Je vais attendre voir, peut-être que quelqu'un me donnera une expression que je connais qui peux aller avec n'importe quoi (maison,personne etc..)

mais merci quand même!


----------



## Tresley

Bonsoir Mother2003,

'To stick out like a sore thumb' veut dire que quelque chose détonne, ou ne va pas avec les autres choses toutes autour, ou bien, être ostensiblement différent et appart des autres chose (comme vous avez déjà suggéré).

En expression anglaise, c'est normalement negatif.

J'espère que cela vous aide.

Je viens de penser à une autre signification.

'to stick out like a sore thumb' peut aussi dire 'être visiblement évident'.

Par exemple:

"The error stuck out like a sore thumb' = 'l'erreur était visiblement évident'.

Alors, comprenez-vous mieux maintenant?


----------



## bobepine

Quelque chose _jure dans le décor ?  _Plus québécois que ça, tu meurs_ 
_


----------



## mother2003

jure, je dirais plutôt fiter dans le décor


mais encore plus québécois: pas rap dans le dec = pas rapport dans le décors


----------



## bobepine

Quand ça jure, c'est que ça fitte pas 

 (mais je pense qu'on en a perdu plusieurs en chemin)


----------



## mother2003

c'est vrai je voulais dire: ne pas fitter dans le décor c'est la même chose que: ne pas avoir rapport dans le décor mais bon l'important c'est j'ai compris le sens

merci


----------



## viera

détonner
jurer
faire tache
ne pas être en harmonie avec

These are all synonyms, but are not as forceful as the English expression.

"ne pas *fitter* dans le décor" : quel vilain anglicisme !


----------



## Austin Pal

On peut dire aussi _"pas raccord avec..."_


----------



## wildan1

Tresley said:


> Je viens de penser à une autre signification.
> 
> 'to stick out like a sore thumb' peut aussi dire 'être visiblement évident'.
> 
> Par exemple:
> 
> "The error stuck out like a sore thumb' = 'l'erreur était visiblement évident'.
> 
> Alors, comprenez-vous mieux maintenant?


 
Pour cela je dirais _l'erreur saute aux yeux_


----------



## chimopel

faire tache au tableau? desole c'est un peu tard, mais je viens juste de tomber dessus.


----------



## tigerlily.x

Saluuut 


Does anyone know of a french idiom or phrase that implies that something stands out from its surroundings? As in:

_The book stood out like a sore thumb on the shelf; its spine was battered and peeling whereas the others were new and shiny_

or

_The flag stood out like a sore thumb on the horizon; its garish red material could be seen miles away_

If you need more context or explanation let me know!

Merci!


----------



## la grive solitaire

Hi tigerlily.x,

It's not as picturesque as the English but: _qui [me] choquait la vue _?


----------



## tigerlily.x

Thank you! So if you were talking about a huge rickety house on the horizon, could you say "elle choque la vue" if it sticks out like a sore thumb?


----------



## Topsie

Elle détonne dans le paysage!


----------



## Micia93

I confirm Topsie's suggestion (speaking of a house)

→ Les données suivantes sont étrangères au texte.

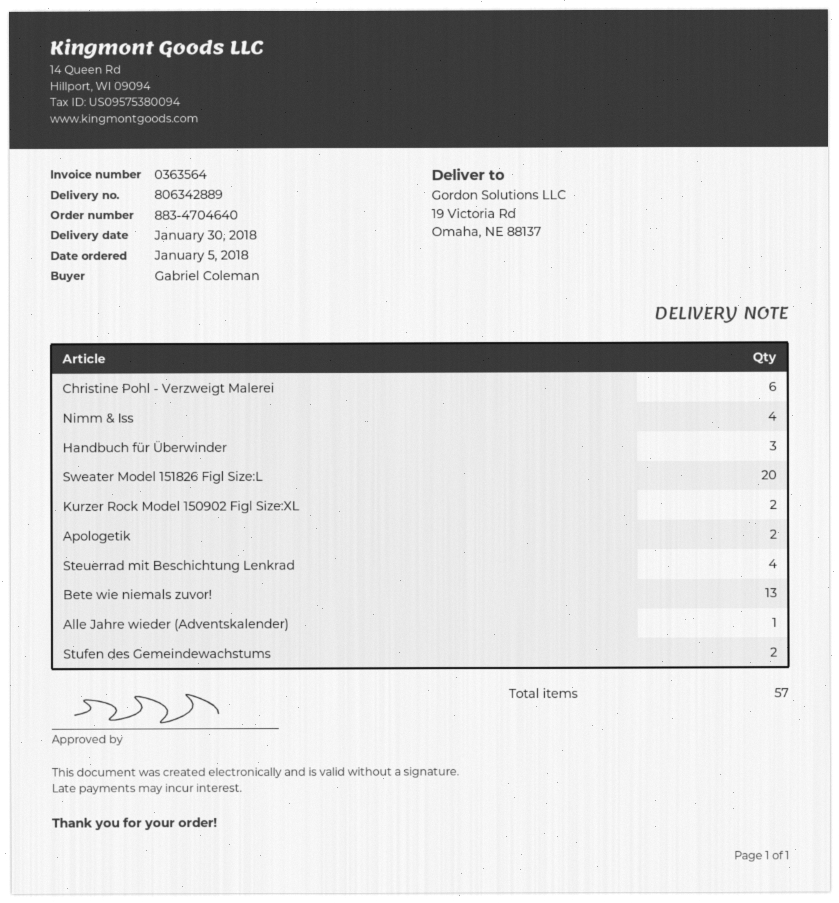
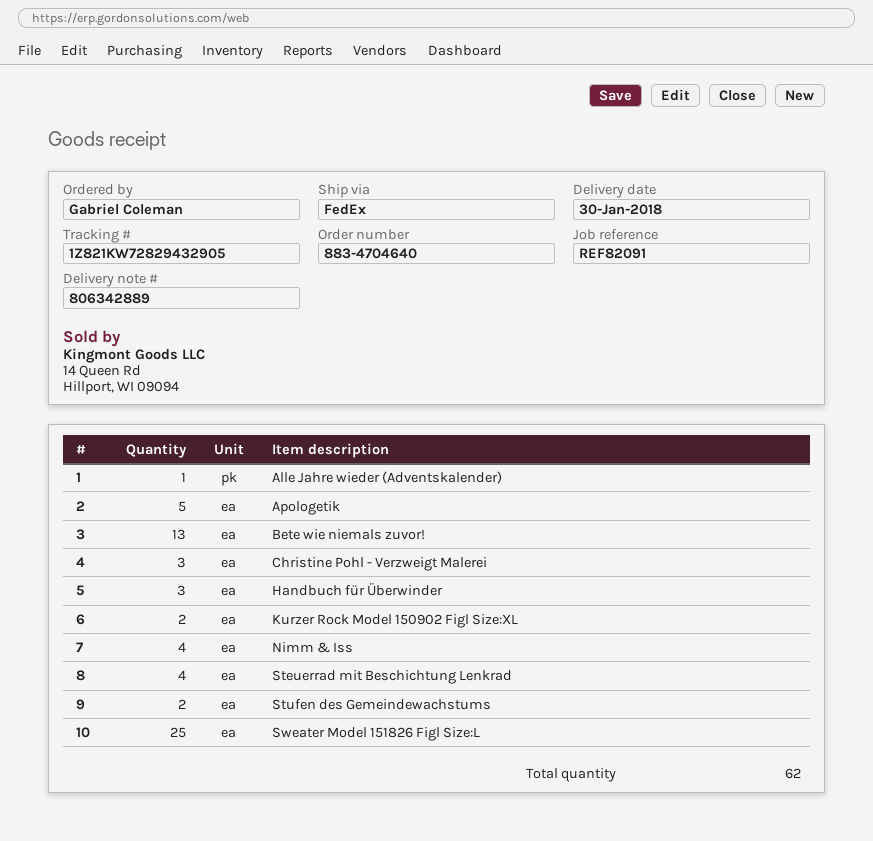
Christine Pohl - Verzweigt Malerei: 6 -> 3
Sweater Model 151826 Figl Size:L: 20 -> 25
Apologetik: 2 -> 5
total quantity: 57 -> 62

in your first example (that of the book), I would'nt use "paysage" though, but "étagère" of course => le livre détonne sur l'étagère, meaning it is somewhat shocking to see it here, among new and shiny books

:=)


----------



## Jean-Michel Carrère

avoir piètre allure


----------



## doinel

Cette maison jure dans le paysage.


----------



## LaCigognePerchée

speaking of a car (un Hummer, en l'occurrence), would "archi voyant" work ?
I guess so...


----------



## Micia93

oui, ou aussi "tape-à-l'oeil"

:=)


----------



## sofff

might "se voir comme le nez au millieu de la figure" fit to that context ?


----------



## franc 91

ça se voyait de loin


----------



## Flynnzane

sofff said:


> might "se voir comme le nez au millieu de la figure" fit to that context ?


 
c'est évident, on ne peut le nier !

j'ai eu la même idée, *ça colle pas...* 

une expression qui veut dire "détonner dans le paysage" ... une idée ? ...


----------



## hismagicviolin

Is there a phrase equivalent in French? 
Meaning, to be obviously very different. An American tourist sticks out like a soar thumb in Paris. 

Merci bien


----------



## Micia93

"un touriste américain à Paris se voit comme le nez au milieu de la figure "
[...]
according to what you want to express : "fait tache" but it is derogatory

:=)


----------



## wildan1

sofff said:


> might "se voir comme le nez au millieu de la figure" fit to that context ?


 
Careful about the English equivalent of this expression--_plain as the nose on your face_

It does not mean "it sticks out"  in a physical sense as it seems to in French, but is a figurative description for a fact or deduction that is clear and unambiguous.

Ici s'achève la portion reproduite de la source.